An exact transcription of every record is needed.

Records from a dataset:
::::
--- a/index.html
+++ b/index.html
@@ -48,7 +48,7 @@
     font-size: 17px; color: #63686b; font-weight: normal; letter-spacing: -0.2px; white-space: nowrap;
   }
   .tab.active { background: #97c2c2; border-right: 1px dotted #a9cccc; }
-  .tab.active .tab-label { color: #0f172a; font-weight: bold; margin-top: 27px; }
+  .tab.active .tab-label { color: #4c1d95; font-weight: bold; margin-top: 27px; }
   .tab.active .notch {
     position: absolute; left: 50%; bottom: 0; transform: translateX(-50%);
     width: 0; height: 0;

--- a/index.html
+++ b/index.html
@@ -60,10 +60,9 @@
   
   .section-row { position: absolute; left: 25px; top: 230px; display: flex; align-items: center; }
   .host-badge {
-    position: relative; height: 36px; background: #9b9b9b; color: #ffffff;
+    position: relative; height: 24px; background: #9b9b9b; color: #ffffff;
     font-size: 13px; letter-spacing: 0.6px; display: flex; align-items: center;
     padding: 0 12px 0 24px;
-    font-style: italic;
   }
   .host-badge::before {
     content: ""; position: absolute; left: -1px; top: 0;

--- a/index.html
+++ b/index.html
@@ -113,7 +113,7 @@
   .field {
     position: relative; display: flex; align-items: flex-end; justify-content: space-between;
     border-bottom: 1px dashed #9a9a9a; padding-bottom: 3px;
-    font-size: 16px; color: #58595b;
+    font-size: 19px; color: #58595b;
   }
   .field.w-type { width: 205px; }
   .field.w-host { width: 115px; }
::::
= Answer to the exercise =
--- a/index.html
+++ b/index.html
@@ -48,7 +48,7 @@
     font-size: 17px; color: #63686b; font-weight: normal; letter-spacing: -0.2px; white-space: nowrap;
   }
   .tab.active { background: #97c2c2; border-right: 1px dotted #a9cccc; }
-  .tab.active .tab-label { color: #0f172a; font-weight: bold; margin-top: 27px; }
+  .tab.active .tab-label { color: #4c1d95; font-weight: bold; margin-top: 27px; }
   .tab.active .notch {
     position: absolute; left: 50%; bottom: 0; transform: translateX(-50%);
     width: 0; height: 0;

--- a/index.html
+++ b/index.html
@@ -60,10 +60,9 @@
   
   .section-row { position: absolute; left: 25px; top: 230px; display: flex; align-items: center; }
   .host-badge {
-    position: relative; height: 36px; background: #9b9b9b; color: #ffffff;
+    position: relative; height: 24px; background: #9b9b9b; color: #ffffff;
     font-size: 13px; letter-spacing: 0.6px; display: flex; align-items: center;
     padding: 0 12px 0 24px;
-    font-style: italic;
   }
   .host-badge::before {
     content: ""; position: absolute; left: -1px; top: 0;

--- a/index.html
+++ b/index.html
@@ -113,7 +113,7 @@
   .field {
     position: relative; display: flex; align-items: flex-end; justify-content: space-between;
     border-bottom: 1px dashed #9a9a9a; padding-bottom: 3px;
-    font-size: 16px; color: #58595b;
+    font-size: 19px; color: #58595b;
   }
   .field.w-type { width: 205px; }
   .field.w-host { width: 115px; }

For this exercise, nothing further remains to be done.